[Change detection data]
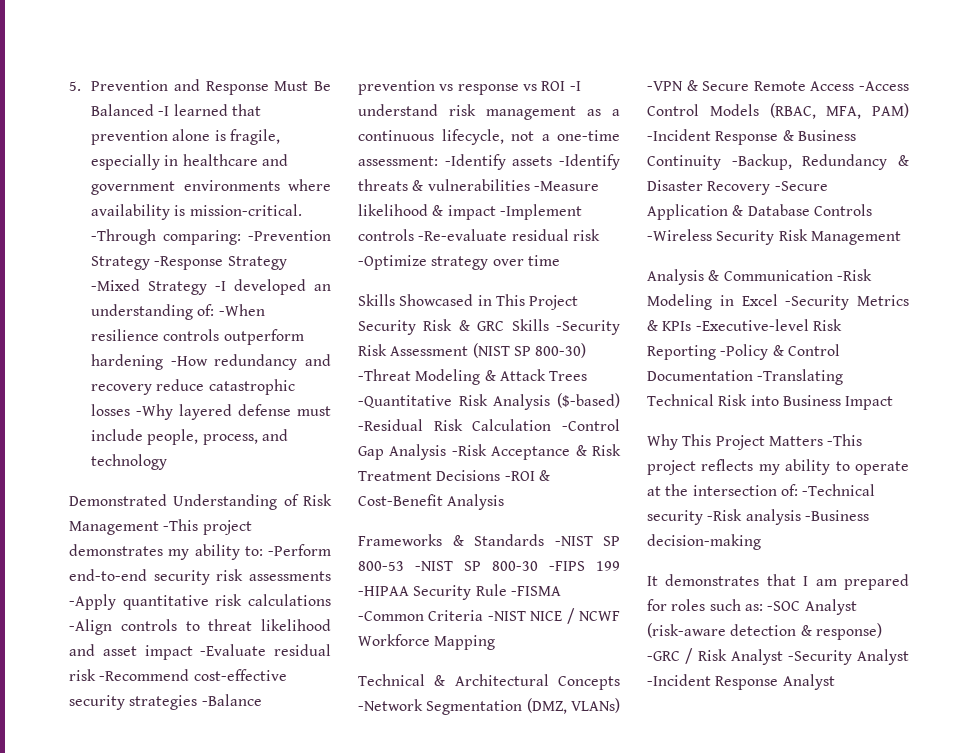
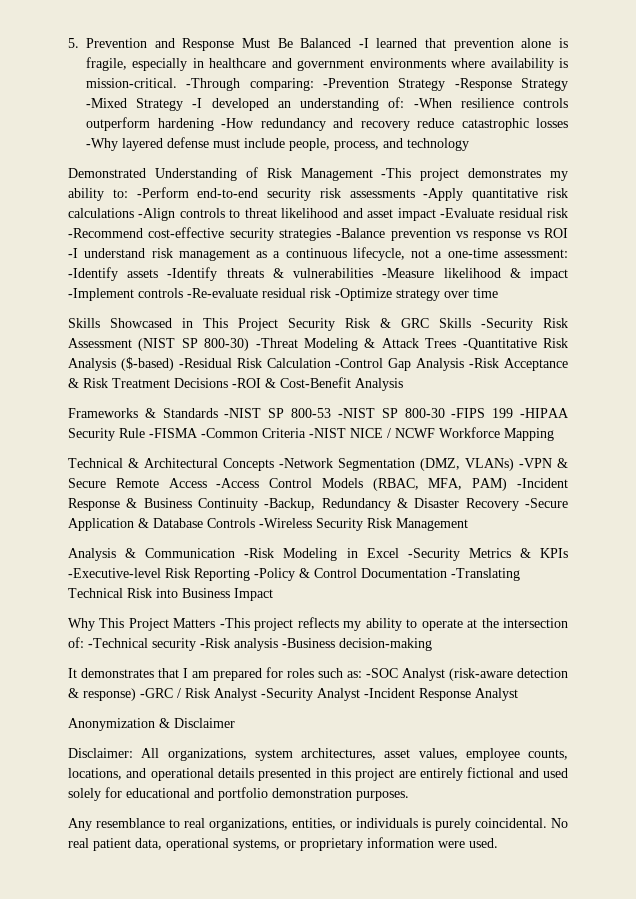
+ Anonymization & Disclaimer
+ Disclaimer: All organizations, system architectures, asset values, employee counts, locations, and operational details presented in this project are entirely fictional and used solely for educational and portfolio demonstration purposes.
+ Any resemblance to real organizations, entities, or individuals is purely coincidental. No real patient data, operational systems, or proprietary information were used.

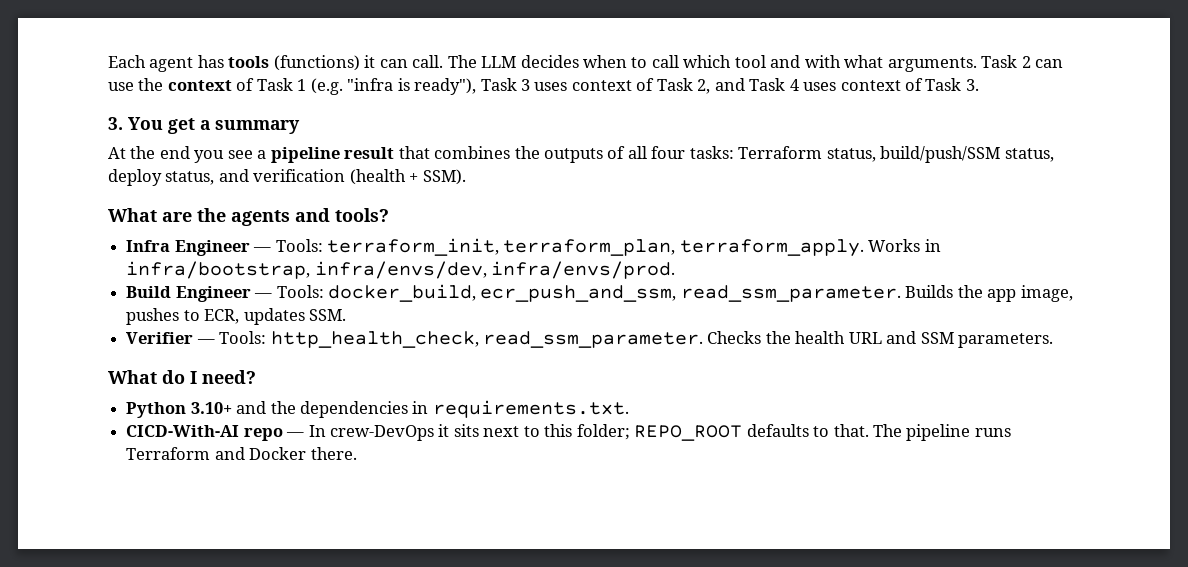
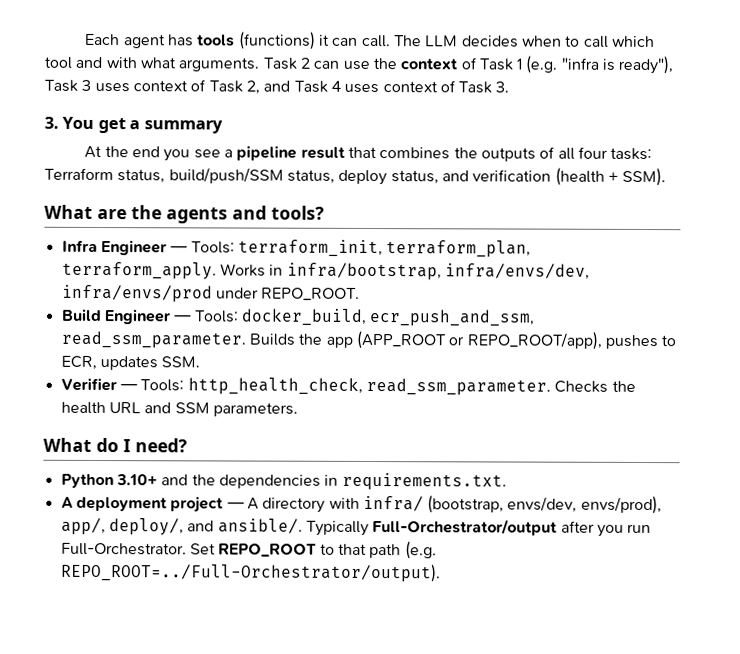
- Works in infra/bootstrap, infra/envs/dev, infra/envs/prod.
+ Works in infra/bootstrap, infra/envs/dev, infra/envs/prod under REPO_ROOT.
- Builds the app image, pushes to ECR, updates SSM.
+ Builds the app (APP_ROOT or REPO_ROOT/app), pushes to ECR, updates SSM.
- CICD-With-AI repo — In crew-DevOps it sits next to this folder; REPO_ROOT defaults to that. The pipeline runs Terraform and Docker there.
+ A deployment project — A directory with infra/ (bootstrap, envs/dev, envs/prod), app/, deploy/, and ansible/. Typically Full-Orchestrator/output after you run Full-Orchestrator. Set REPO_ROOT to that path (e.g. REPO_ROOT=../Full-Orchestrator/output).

[Problem requirements] Leaving pictures aside, write out each record above exactly as given.

[Your solution]
+ Anonymization & Disclaimer
+ Disclaimer: All organizations, system architectures, asset values, employee counts, locations, and operational details presented in this project are entirely fictional and used solely for educational and portfolio demonstration purposes.
+ Any resemblance to real organizations, entities, or individuals is purely coincidental. No real patient data, operational systems, or proprietary information were used.

- Works in infra/bootstrap, infra/envs/dev, infra/envs/prod.
+ Works in infra/bootstrap, infra/envs/dev, infra/envs/prod under REPO_ROOT.
- Builds the app image, pushes to ECR, updates SSM.
+ Builds the app (APP_ROOT or REPO_ROOT/app), pushes to ECR, updates SSM.
- CICD-With-AI repo — In crew-DevOps it sits next to this folder; REPO_ROOT defaults to that. The pipeline runs Terraform and Docker there.
+ A deployment project — A directory with infra/ (bootstrap, envs/dev, envs/prod), app/, deploy/, and ansible/. Typically Full-Orchestrator/output after you run Full-Orchestrator. Set REPO_ROOT to that path (e.g. REPO_ROOT=../Full-Orchestrator/output).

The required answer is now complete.